WHAT YOU WILL DO
In the listing that follows, copy out each line that includes the word "code".

⁂

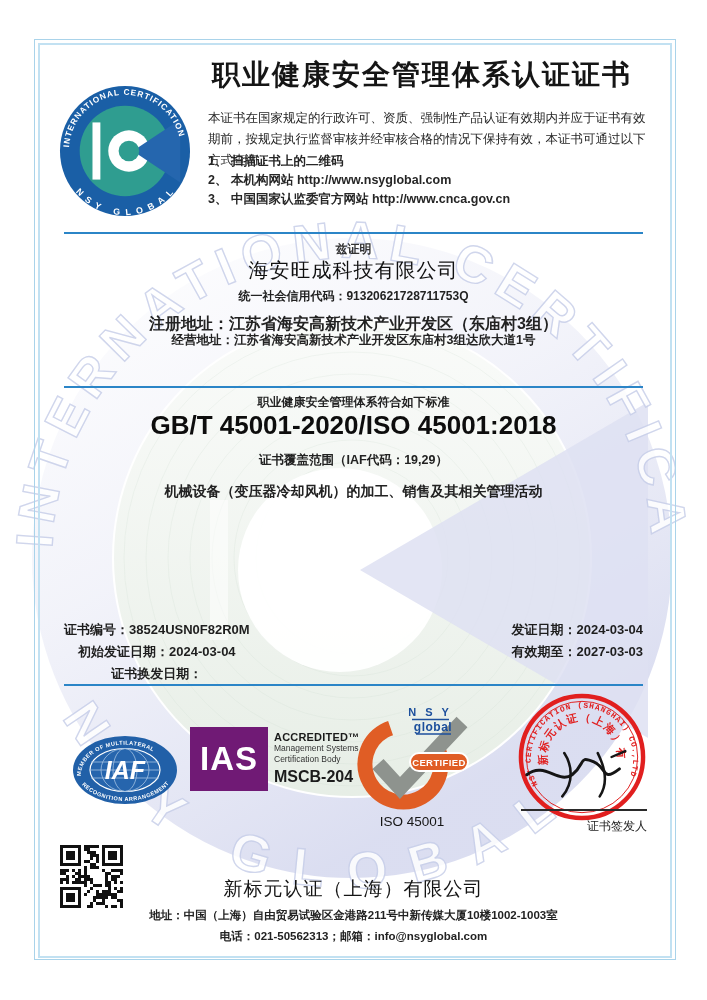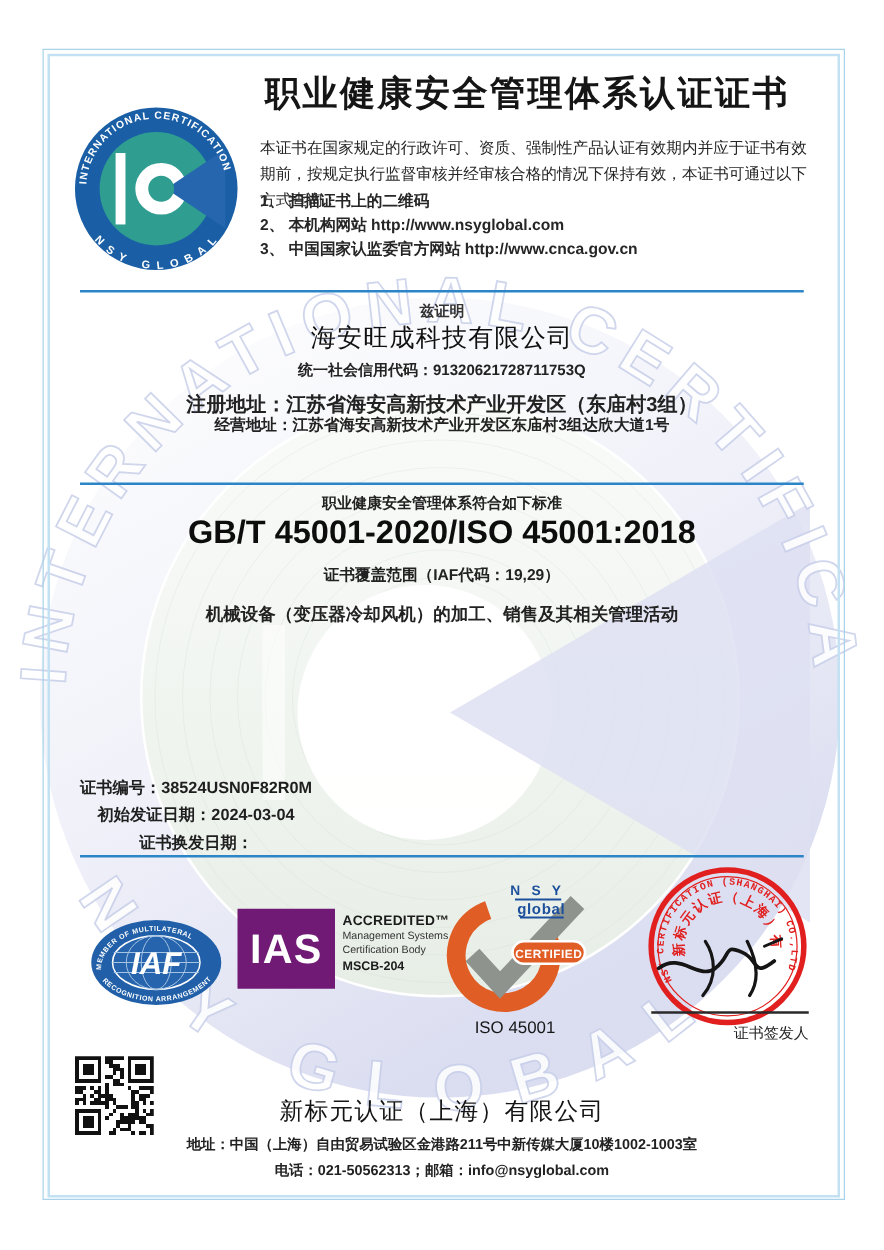--- a/index.html
+++ b/index.html
@@ -141,6 +141,10 @@
       <div>证书编号：38524USN0F82R0M</div>
       <div>初始发证日期：2024-03-04</div>
       <div>证书换发日期：</div>
+    </div>
+    <div class="abs meta meta-right">
+      <div>发证日期：2024-03-04</div>
+      <div>有效期至：2027-03-03</div>
     </div>
 
     <div class="abs divider" style="top:684px"></div>

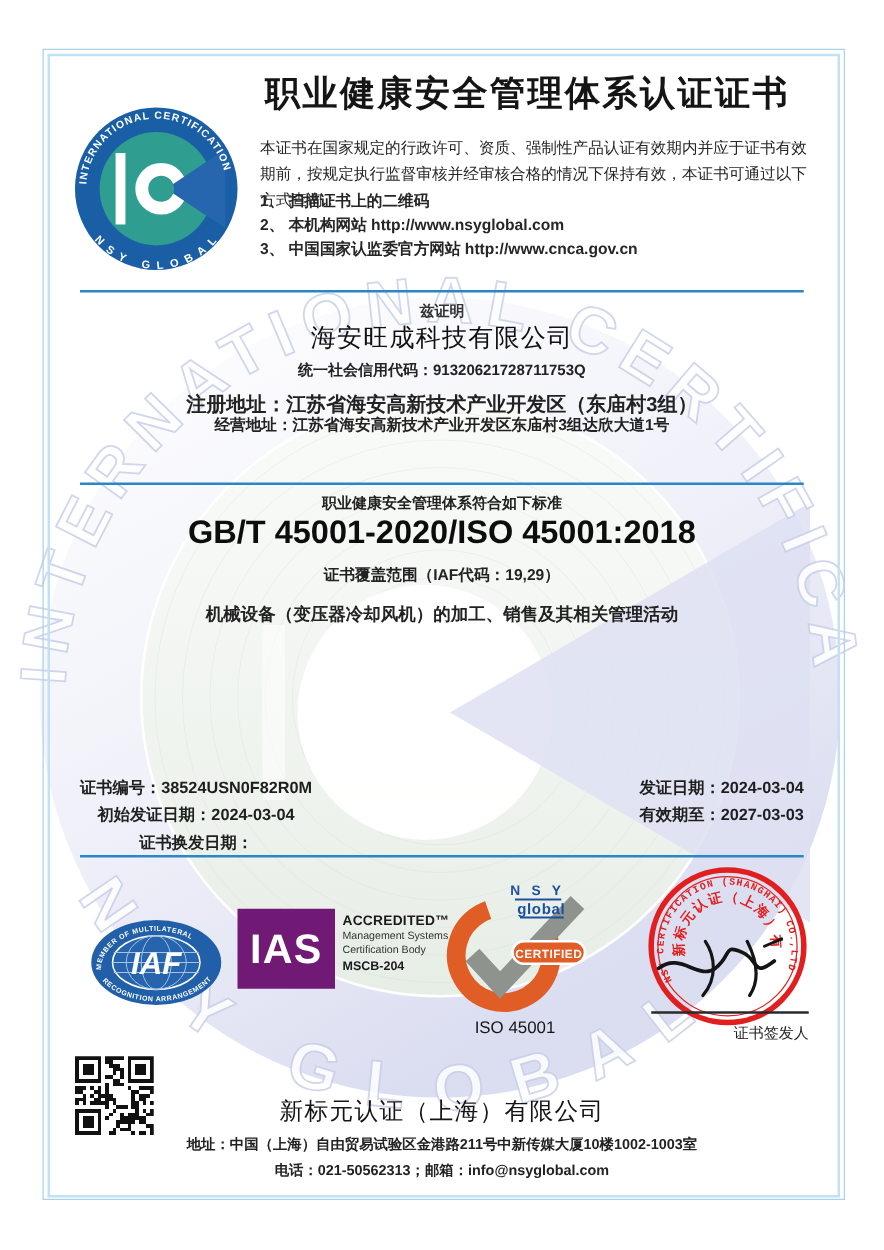--- a/index.html
+++ b/index.html
@@ -33,7 +33,7 @@
   .ias-text{left:274px;top:731px;width:95px;color:#1b1b1b;}
   .ias-acc{font-size:11px;font-weight:700;letter-spacing:.2px;}
   .ias-sub{font-size:8.5px;line-height:10.5px;color:#333;}
-  .ias-code{font-size:10px;font-weight:700;margin-top:4px;}
+  .ias-code{font-size:16px;font-weight:700;margin-top:4px;}
   .iso-label{left:348px;top:814px;width:128px;text-align:center;font-size:13.5px;color:#161616;}
   .sig-line{left:521px;top:809px;width:126px;height:2px;background:#2a2a2a;}
   .signer{left:521px;top:818px;width:126px;text-align:right;font-size:12px;font-weight:400;color:#222;}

⁂

TASK RESULT
-  .ias-code{font-size:10px;font-weight:700;margin-top:4px;}
+  .ias-code{font-size:16px;font-weight:700;margin-top:4px;}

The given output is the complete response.